Assignment →
Without any pictures, reproduce exactly the lines running from the line containing "tax: 8.875% = 52.67 -> 8.875% = 55.60" through the end of the entries.
[Records for this exercise Boundary: Start]
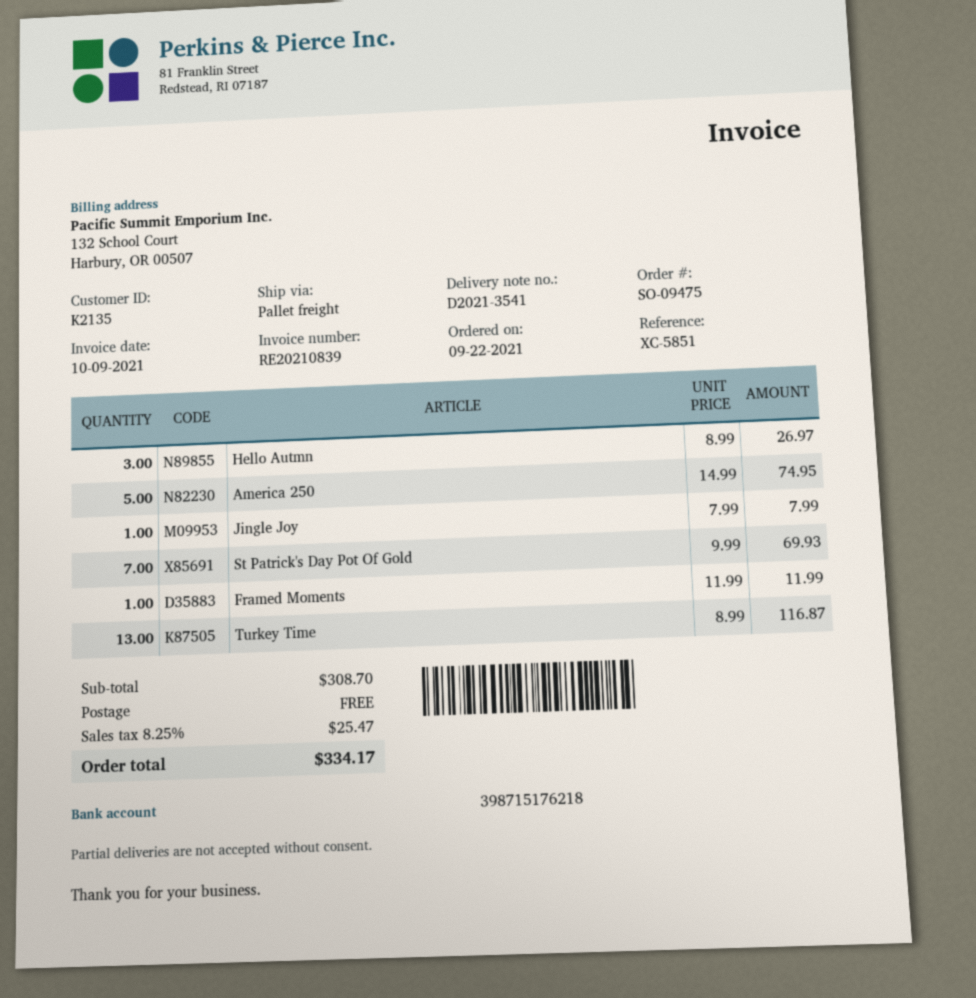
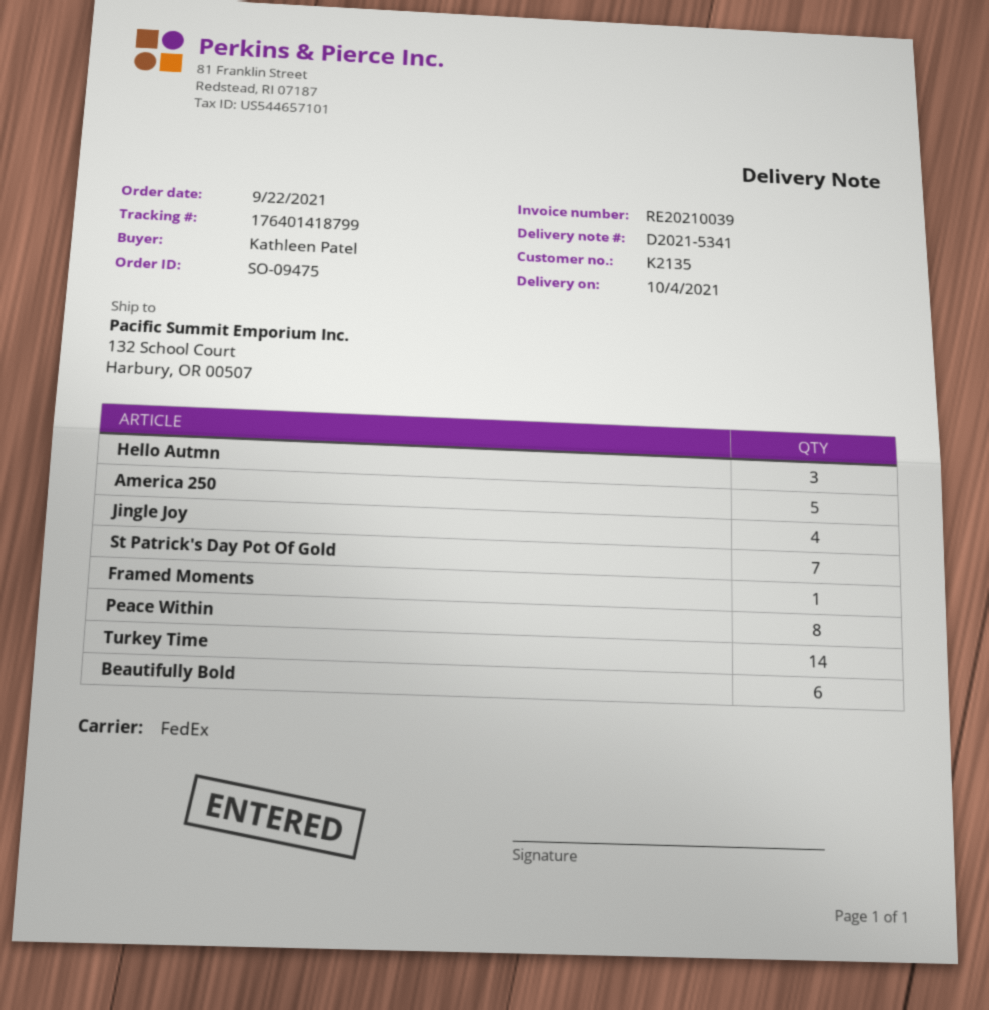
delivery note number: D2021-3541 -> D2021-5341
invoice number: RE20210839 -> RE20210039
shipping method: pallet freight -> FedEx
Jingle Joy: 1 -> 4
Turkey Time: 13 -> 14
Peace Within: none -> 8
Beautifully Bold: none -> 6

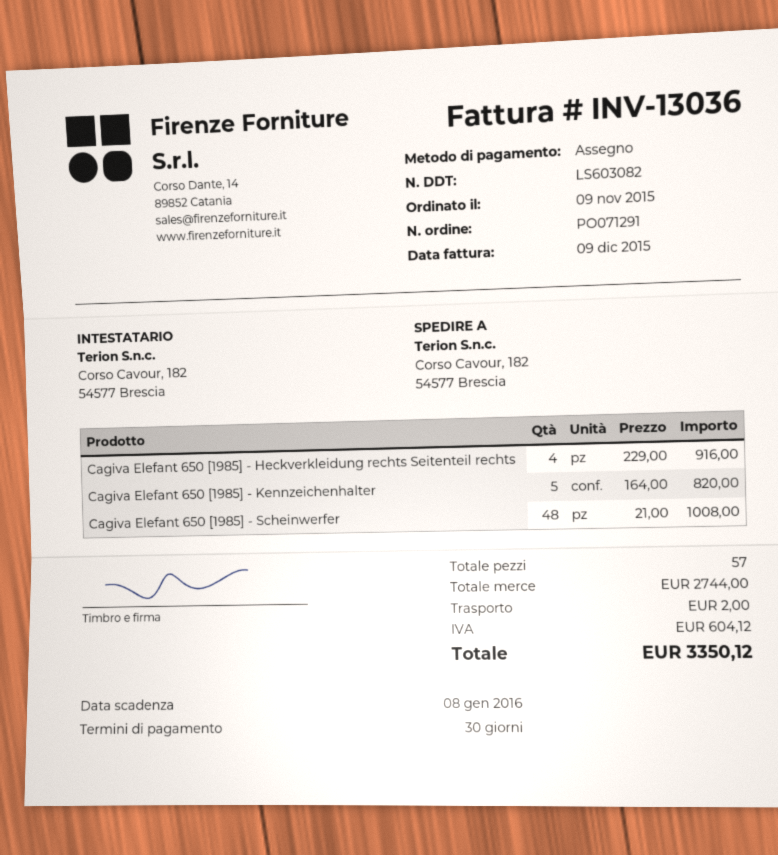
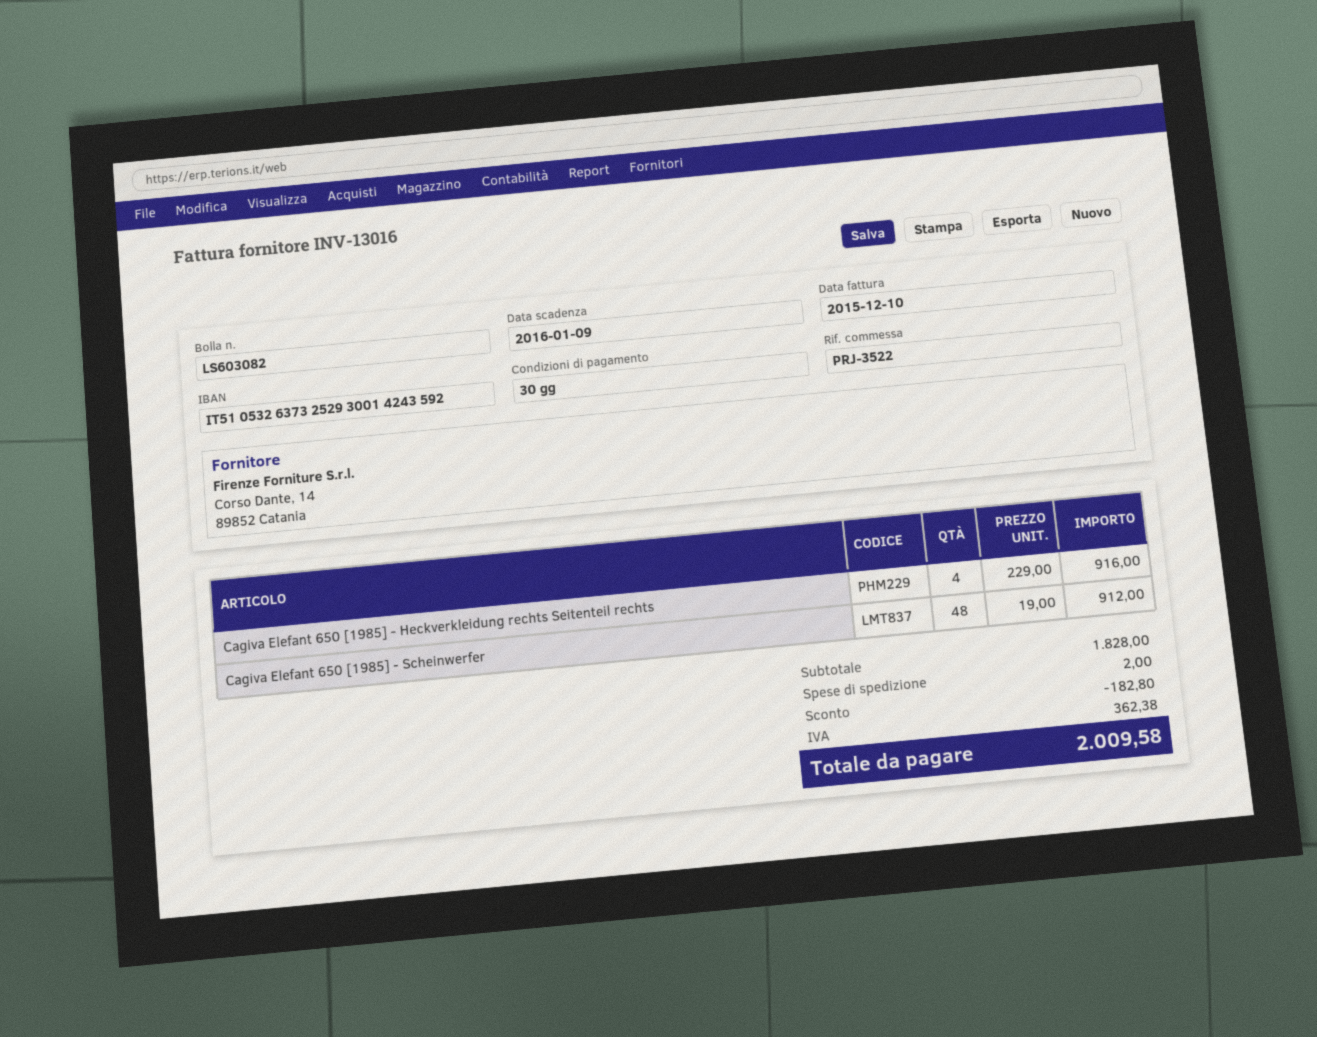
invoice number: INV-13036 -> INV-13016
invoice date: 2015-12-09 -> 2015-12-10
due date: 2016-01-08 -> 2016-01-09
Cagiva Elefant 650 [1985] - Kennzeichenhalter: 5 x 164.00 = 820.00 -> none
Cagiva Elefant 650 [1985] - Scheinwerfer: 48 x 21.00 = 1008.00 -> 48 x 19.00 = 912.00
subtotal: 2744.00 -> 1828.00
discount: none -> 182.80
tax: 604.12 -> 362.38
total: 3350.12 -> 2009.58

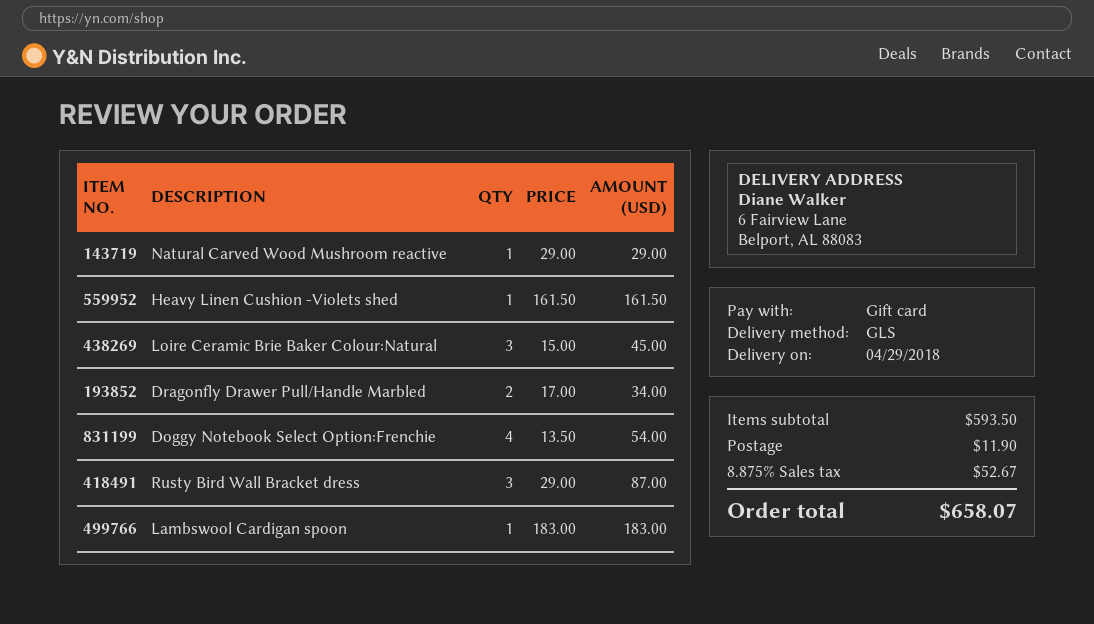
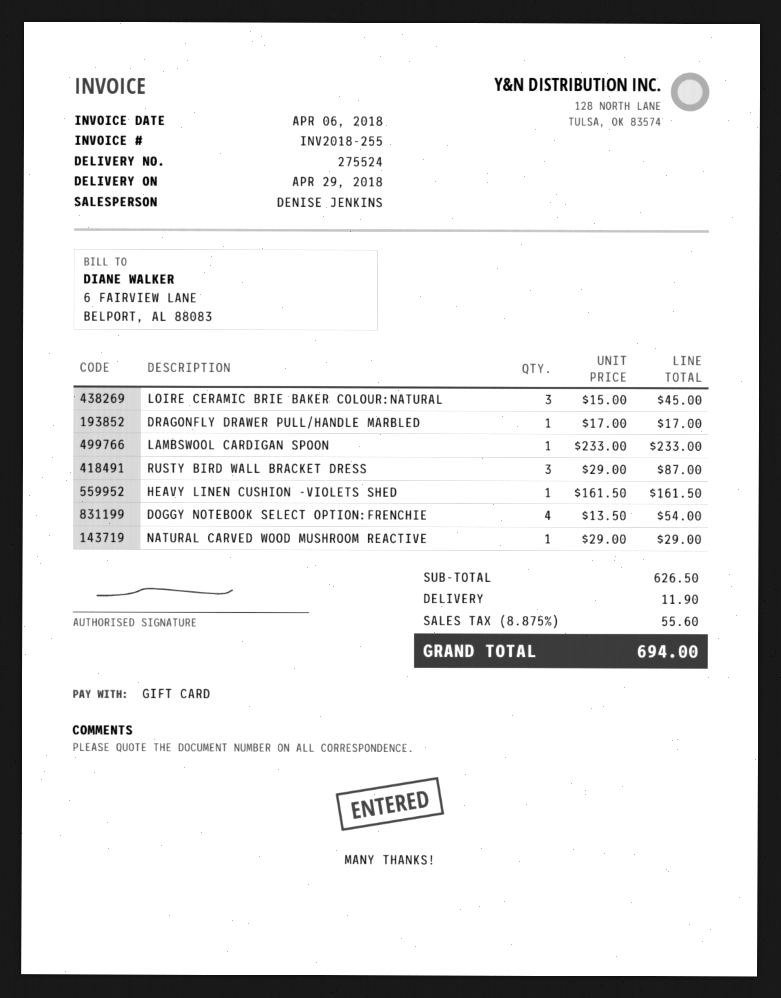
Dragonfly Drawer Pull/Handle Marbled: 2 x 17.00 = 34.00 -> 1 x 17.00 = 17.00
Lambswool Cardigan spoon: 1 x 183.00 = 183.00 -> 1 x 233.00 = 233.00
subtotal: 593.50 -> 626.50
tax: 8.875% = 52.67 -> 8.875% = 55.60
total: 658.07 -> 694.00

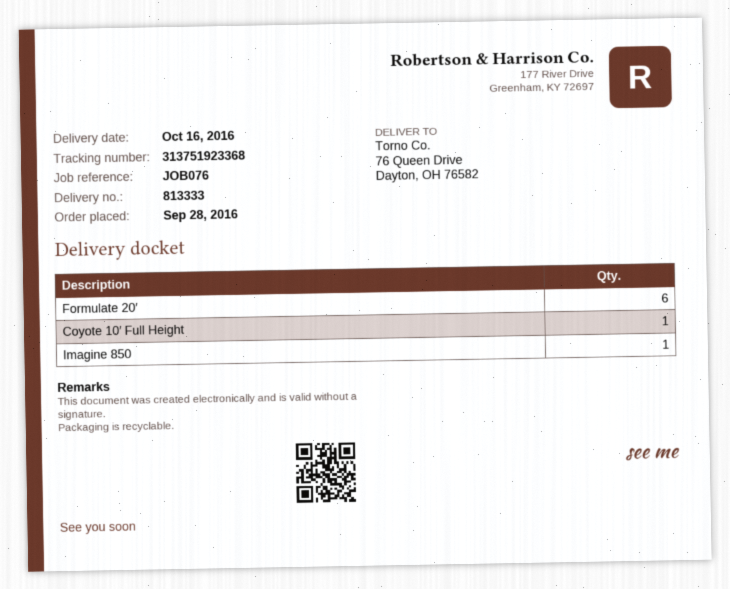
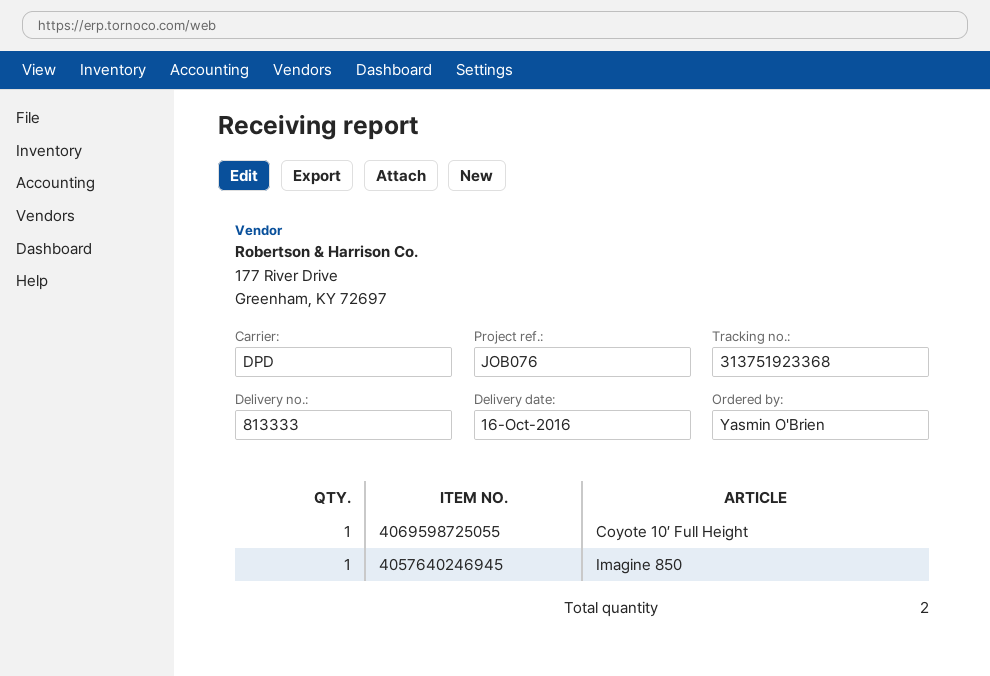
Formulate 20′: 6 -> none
[Records for this exercise Boundary: End]
Written solution →
tax: 8.875% = 52.67 -> 8.875% = 55.60
total: 658.07 -> 694.00

Formulate 20′: 6 -> none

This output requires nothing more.